Records from a data source
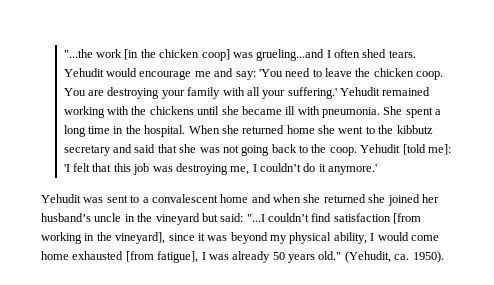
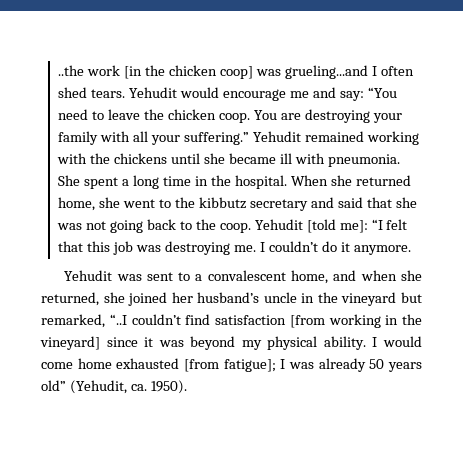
- "...the work [in the chicken coop] was grueling...and I often shed tears.
+ ..the work [in the chicken coop] was grueling...and I often shed tears.
- Yehudit would encourage me and say: 'You need to leave the chicken coop.
+ Yehudit would encourage me and say: “You need to leave the chicken coop.
- You are destroying your family with all your suffering.'
+ You are destroying your family with all your suffering.”
- When she returned home she went to the kibbutz secretary and said that she was not going back to the coop.
+ When she returned home, she went to the kibbutz secretary and said that she was not going back to the coop.
- Yehudit [told me]: 'I felt that this job was destroying me, I couldn’t do it anymore.'
+ Yehudit [told me]: “I felt that this job was destroying me. I couldn’t do it anymore.
- Yehudit was sent to a convalescent home and when she returned she joined her husband’s uncle in the vineyard but said: "...I couldn’t find satisfaction [from working in the vineyard], since it was beyond my physical ability, I would come home exhausted [from fatigue], I was already 50 years old." (Yehudit, ca. 1950).
+ Yehudit was sent to a convalescent home, and when she returned, she joined her husband’s uncle in the vineyard but remarked, “..I couldn’t find satisfaction [from working in the vineyard] since it was beyond my physical ability. I would come home exhausted [from fatigue]; I was already 50 years old” (Yehudit, ca. 1950).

> **Exercise aim**: Return each line of the data, keeping its wording exact and omitting pictures.

> **Solution to this exercise**:
- "...the work [in the chicken coop] was grueling...and I often shed tears.
+ ..the work [in the chicken coop] was grueling...and I often shed tears.
- Yehudit would encourage me and say: 'You need to leave the chicken coop.
+ Yehudit would encourage me and say: “You need to leave the chicken coop.
- You are destroying your family with all your suffering.'
+ You are destroying your family with all your suffering.”
- When she returned home she went to the kibbutz secretary and said that she was not going back to the coop.
+ When she returned home, she went to the kibbutz secretary and said that she was not going back to the coop.
- Yehudit [told me]: 'I felt that this job was destroying me, I couldn’t do it anymore.'
+ Yehudit [told me]: “I felt that this job was destroying me. I couldn’t do it anymore.
- Yehudit was sent to a convalescent home and when she returned she joined her husband’s uncle in the vineyard but said: "...I couldn’t find satisfaction [from working in the vineyard], since it was beyond my physical ability, I would come home exhausted [from fatigue], I was already 50 years old." (Yehudit, ca. 1950).
+ Yehudit was sent to a convalescent home, and when she returned, she joined her husband’s uncle in the vineyard but remarked, “..I couldn’t find satisfaction [from working in the vineyard] since it was beyond my physical ability. I would come home exhausted [from fatigue]; I was already 50 years old” (Yehudit, ca. 1950).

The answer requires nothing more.